Moler is a middle-aged woman with cropped brown hair. She looks like so many Midwestern women do. She’s poised and polite, she wears a pink sweatshirt, and she’s exhausted. And, like so many Midwestern women, she’s stubborn. She later tells me in a phone interview that her kids say, when it comes to their mom, “People don’t know who they’re messing with.”
As the meeting of the Iowa Medical Board begins, the board president opens up for comments from the community. There is only Moler, waiting in her small video chat box.

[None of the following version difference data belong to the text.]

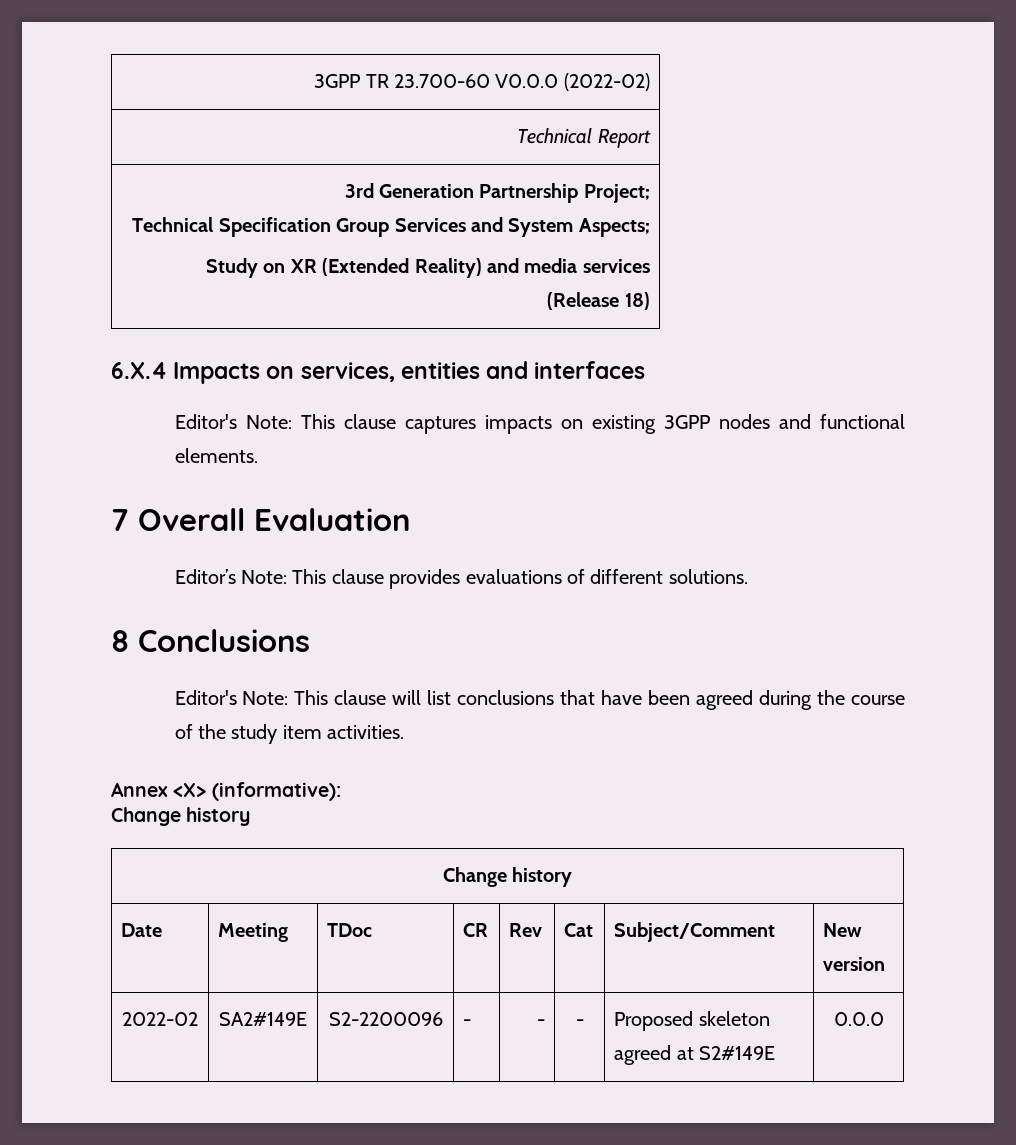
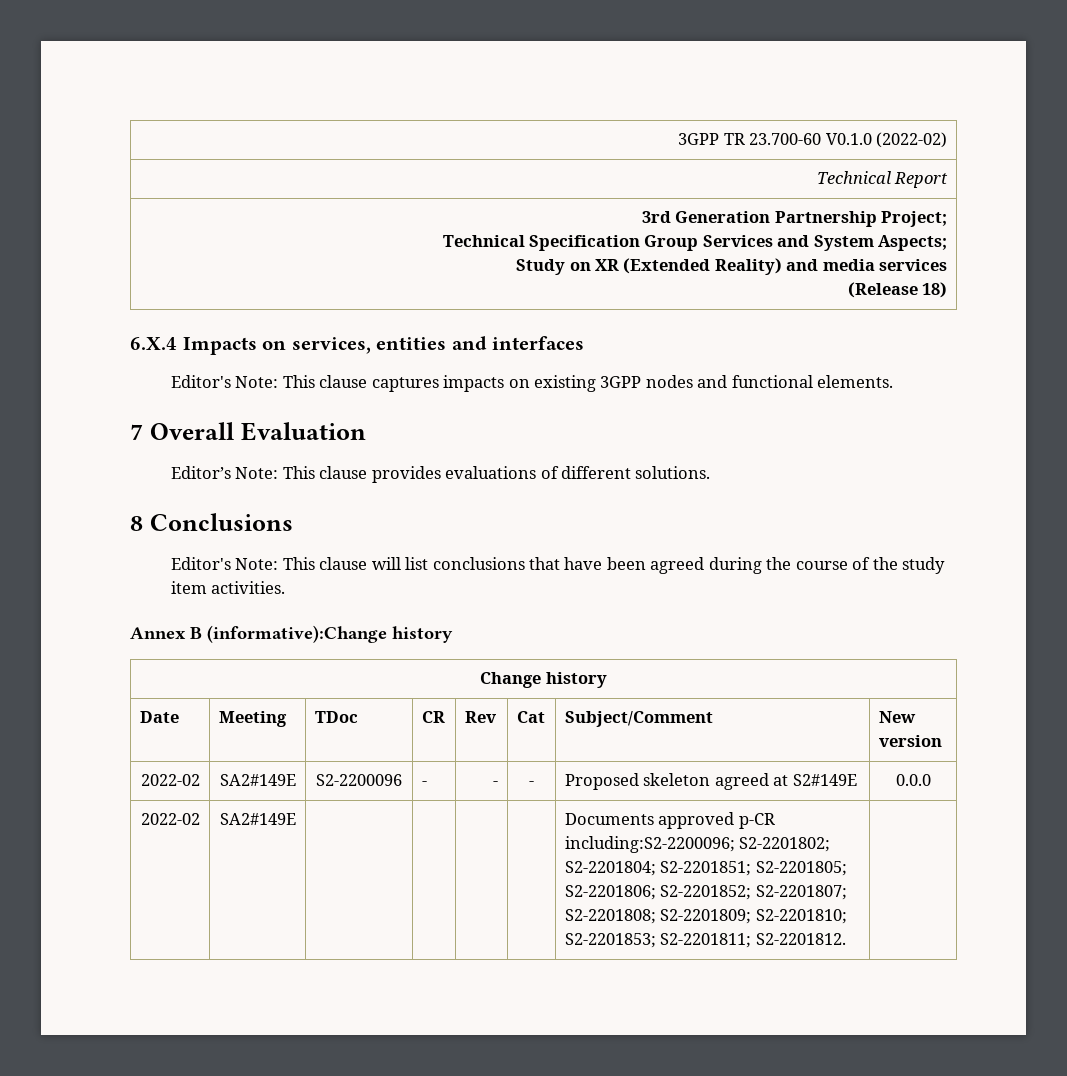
- 3GPP TR 23.700-60 V0.0.0 (2022-02)
+ 3GPP TR 23.700-60 V0.1.0 (2022-02)
- Annex <X> (informative):
- Change history
+ Annex B (informative):Change history
+ 2022-02 | SA2#149E | | | | | Documents approved p-CR including:S2-2200096; S2-2201802; S2-2201804; S2-2201851; S2-2201805; S2-2201806; S2-2201852; S2-2201807; S2-2201808; S2-2201809; S2-2201810; S2-2201853; S2-2201811; S2-2201812. |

“Good morning, once again,” she begins. “I’m not sure introductions or a great deal of background information is necessary. I’m Sherri Moler; I was 13 years old when Dr. Lynn Lindaman sexually abused me at the University of Iowa. I have pleaded and begged of you to take action… As we all know, he is still practicing. I have no idea why.”
Moler is at this meeting, as she has been at every monthly public meeting for the past three years because she wants one thing: for the board to change the language on the renewal application for medical professionals to prevent doctors who have had deferred judgments in abuse cases from practicing medicine.
Moler’s statement asking for small changes to prevent abusers from practicing medicine is short and to the point. And, like a Midwesterner, she apologizes twice. She apologizes for being there. Apologizes for her anger. But as she speaks, the board remains impassive. When she is done, the head of the board thanks her. Then they move on with business as usual.
Later, when I reach out to the board with questions for the story, they’ll continue to be impassive. A comms person sends me one email but doesn’t answer my questions or respond to a phone call or follow-up questions. The issue, it’s clear, is going to be treated like so many cases of assault — smothered in silence.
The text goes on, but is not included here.